#### WORK TO BE COMPLETED
The task requires restating, word for word, the lines of the entries below from the one containing "[172,586,605,608] [172,618,564,640] //" through the final one, both included.

BEGIN

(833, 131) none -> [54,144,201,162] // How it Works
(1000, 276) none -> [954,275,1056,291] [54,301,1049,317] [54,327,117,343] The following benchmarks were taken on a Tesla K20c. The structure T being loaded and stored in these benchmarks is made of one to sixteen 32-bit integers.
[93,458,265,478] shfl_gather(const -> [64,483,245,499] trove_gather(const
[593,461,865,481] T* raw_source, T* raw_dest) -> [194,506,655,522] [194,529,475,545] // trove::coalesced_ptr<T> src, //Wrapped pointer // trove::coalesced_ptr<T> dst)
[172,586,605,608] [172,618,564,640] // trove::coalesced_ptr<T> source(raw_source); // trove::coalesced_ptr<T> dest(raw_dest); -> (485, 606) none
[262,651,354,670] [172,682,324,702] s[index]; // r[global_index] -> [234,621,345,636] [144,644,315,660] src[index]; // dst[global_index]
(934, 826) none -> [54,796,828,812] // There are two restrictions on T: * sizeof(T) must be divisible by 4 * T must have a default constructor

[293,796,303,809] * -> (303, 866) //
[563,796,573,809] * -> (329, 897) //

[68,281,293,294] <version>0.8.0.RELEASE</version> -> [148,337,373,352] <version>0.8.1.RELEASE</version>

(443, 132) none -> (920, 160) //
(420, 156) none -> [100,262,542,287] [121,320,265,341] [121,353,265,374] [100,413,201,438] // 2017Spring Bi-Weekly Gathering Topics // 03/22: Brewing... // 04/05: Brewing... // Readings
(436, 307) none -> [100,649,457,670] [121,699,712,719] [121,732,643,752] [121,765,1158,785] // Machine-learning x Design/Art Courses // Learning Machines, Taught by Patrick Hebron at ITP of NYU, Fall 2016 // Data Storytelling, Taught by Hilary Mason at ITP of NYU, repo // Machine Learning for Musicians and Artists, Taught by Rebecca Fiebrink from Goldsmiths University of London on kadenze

END

#### OUTPUT FOR THIS EXERCISE
[172,586,605,608] [172,618,564,640] // trove::coalesced_ptr<T> source(raw_source); // trove::coalesced_ptr<T> dest(raw_dest); -> (485, 606) none
[262,651,354,670] [172,682,324,702] s[index]; // r[global_index] -> [234,621,345,636] [144,644,315,660] src[index]; // dst[global_index]
(934, 826) none -> [54,796,828,812] // There are two restrictions on T: * sizeof(T) must be divisible by 4 * T must have a default constructor

[293,796,303,809] * -> (303, 866) //
[563,796,573,809] * -> (329, 897) //

[68,281,293,294] <version>0.8.0.RELEASE</version> -> [148,337,373,352] <version>0.8.1.RELEASE</version>

(443, 132) none -> (920, 160) //
(420, 156) none -> [100,262,542,287] [121,320,265,341] [121,353,265,374] [100,413,201,438] // 2017Spring Bi-Weekly Gathering Topics // 03/22: Brewing... // 04/05: Brewing... // Readings
(436, 307) none -> [100,649,457,670] [121,699,712,719] [121,732,643,752] [121,765,1158,785] // Machine-learning x Design/Art Courses // Learning Machines, Taught by Patrick Hebron at ITP of NYU, Fall 2016 // Data Storytelling, Taught by Hilary Mason at ITP of NYU, repo // Machine Learning for Musicians and Artists, Taught by Rebecca Fiebrink from Goldsmiths University of London on kadenze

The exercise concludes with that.